== Task ==
Lines in the listing below that hold "vbox" are the ones to copy.

== Data to use ==
= Beginning of Section =

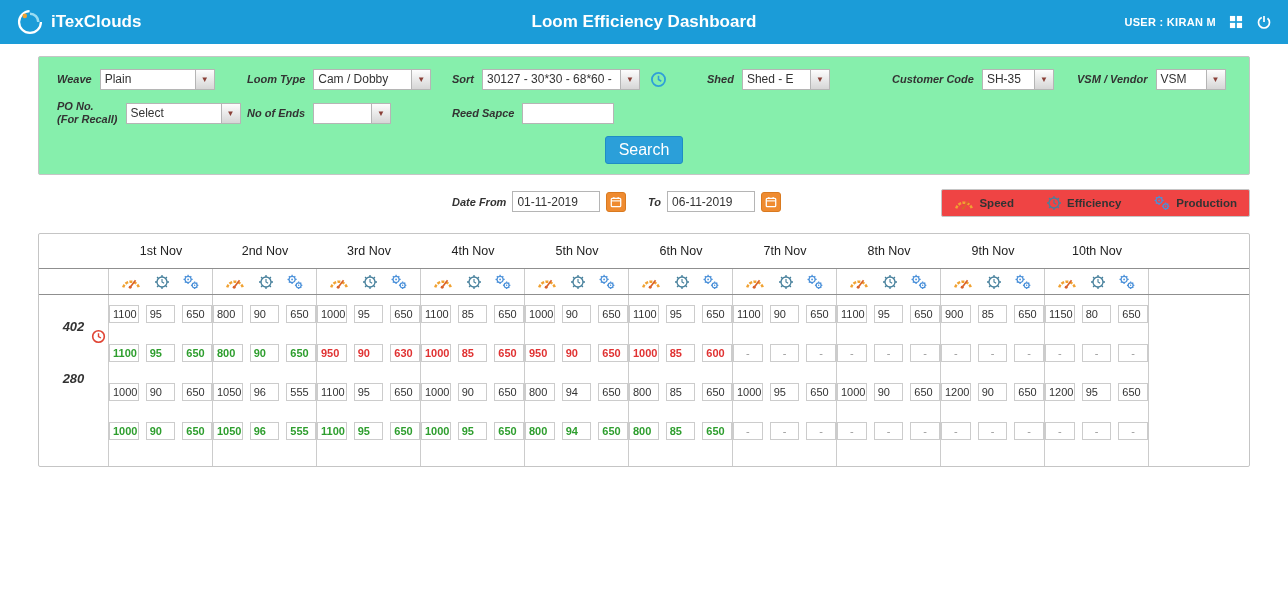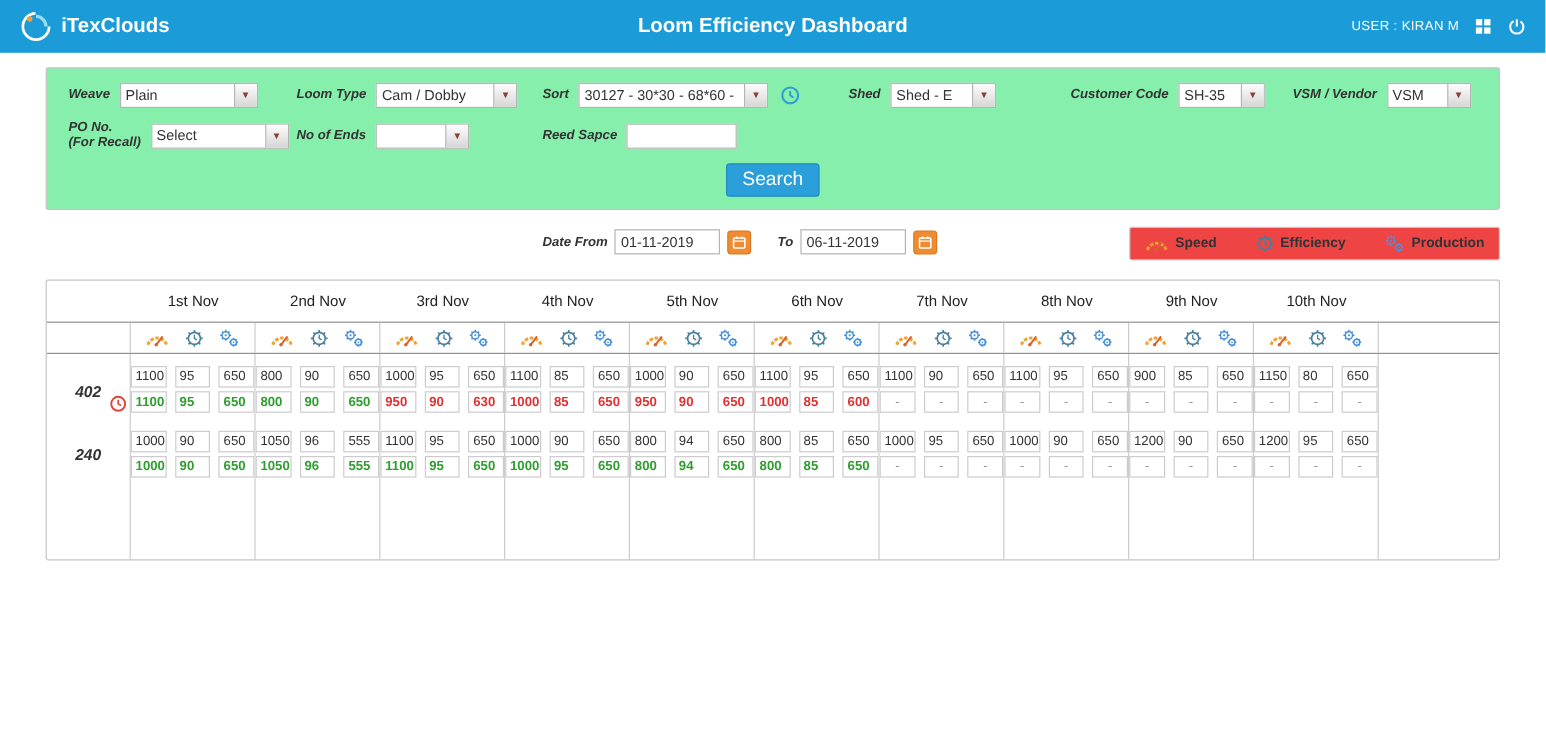--- a/index.html
+++ b/index.html
@@ -3,21 +3,21 @@
 <meta charset="utf-8">
 <style>
   *{box-sizing:border-box;margin:0;padding:0}
   body{width:1288px;height:612px;font-family:"Liberation Sans",sans-serif;background:#fff;overflow:hidden}
 
   
   .topbar{height:44px;background:#1b9cd8;display:flex;align-items:center;padding:0 16px;position:relative}
   .brand{display:flex;align-items:center;gap:7px;color:#fff;font-size:17px;font-weight:bold;cursor:pointer}
   .title{position:absolute;left:50%;transform:translateX(-50%);color:#fff;font-size:17px;font-weight:bold;white-space:nowrap}
   .hdr-right{margin-left:auto;display:flex;align-items:center;gap:13px;color:#fff}
-  .user{font-size:11px;font-weight:normal;letter-spacing:.3px}
+  .user{font-size:11px;font-weight:bold;letter-spacing:.3px}
   .hicon{display:flex;align-items:center;cursor:pointer}
 
   
   .filters{margin:12px 38px 0;border:1px solid #c5c5c5;border-radius:2px;padding:12px 18px 10px;background:#86efac}
   .frow{display:grid;grid-template-columns:190px 205px 255px 185px 185px 1fr;align-items:center;margin-bottom:10px}
   .field{display:flex;align-items:center;gap:8px}
   .flabel{font-size:11px;font-weight:bold;font-style:italic;color:#333;line-height:1.2}
   .sel{display:flex;border:1px solid #b5b5b5;height:21px;background:#fff;cursor:pointer}
   .selval{font-size:12px;color:#333;padding:2px 4px;flex:1;white-space:nowrap;overflow:hidden}
   .ddbtn{width:19px;flex:none;background:linear-gradient(#fdfdfd,#d6d6d6);border-left:1px solid #b5b5b5;color:#8a4038;font-size:8px;display:flex;align-items:center;justify-content:center}
@@ -47,21 +47,21 @@
   .icell{display:flex;justify-content:space-evenly;align-items:center;border-right:1px solid #ccc}
   .mic{display:flex;align-items:center}
   .body-row{display:flex;height:171px}
   .label-col{width:70px;flex:none;border-right:1px solid #ccc;position:relative}
   .loomno{position:absolute;font-weight:bold;font-style:italic;font-size:13px;color:#333;left:0;width:100%;text-align:center}
   .loom1{top:24px}
   .loom2{top:76px}
   .hist{position:absolute;right:2px;top:34px;cursor:pointer}
   .bcol{border-right:1px solid #ccc;padding-top:10px}
   .grp{margin-bottom:15px}
-  .line{display:flex;gap:7px;justify-content:center;margin-bottom:3px}
+  .line{display:flex;gap:7px;justify-content:center;margin-bottom:21px}
   .vbox{width:30px;height:18px;border:1px solid #ccc;background:#fff;font-size:11px;line-height:16px;padding:0 0 0 3px;color:#333;overflow:hidden}
   .act.good{color:#2e9e2e;font-weight:bold}
   .act.bad{color:#e03232;font-weight:bold}
   .act.none{color:#999;text-align:center;padding-left:0}
   .fillc{flex:1}
 </style>
 </head>
 <body>
 
 <header class="topbar">
@@ -763,21 +763,21 @@
       </div>
       <div class="fillc"></div>
     </div>
   <div class="body-row">
     <div class="label-col">
       <span class="loomno loom1">402</span>
       <span class="hist"><svg width="15" height="15" viewBox="0 0 16 16">
             <circle cx="8" cy="8" r="6.2" fill="none" stroke="#e04434" stroke-width="1.7"></circle>
             <path d="M8 4.5 V8 L10.6 9.6" fill="none" stroke="#e04434" stroke-width="1.5"></path>
           </svg></span>
-      <span class="loomno loom2">240</span>
+      <span class="loomno loom2">280</span>
     </div>
     <div class="fillc" style="display:flex">
         <div class="dcol bcol">
           <div class="grp">
             <div class="line">
               <span class="vbox tgt">1100</span>
               <span class="vbox tgt">95</span>
               <span class="vbox tgt">650</span>
             </div>
             <div class="line">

= End of Section =

== Completed task ==
   .vbox{width:30px;height:18px;border:1px solid #ccc;background:#fff;font-size:11px;line-height:16px;padding:0 0 0 3px;color:#333;overflow:hidden}
               <span class="vbox tgt">1100</span>
               <span class="vbox tgt">95</span>
               <span class="vbox tgt">650</span>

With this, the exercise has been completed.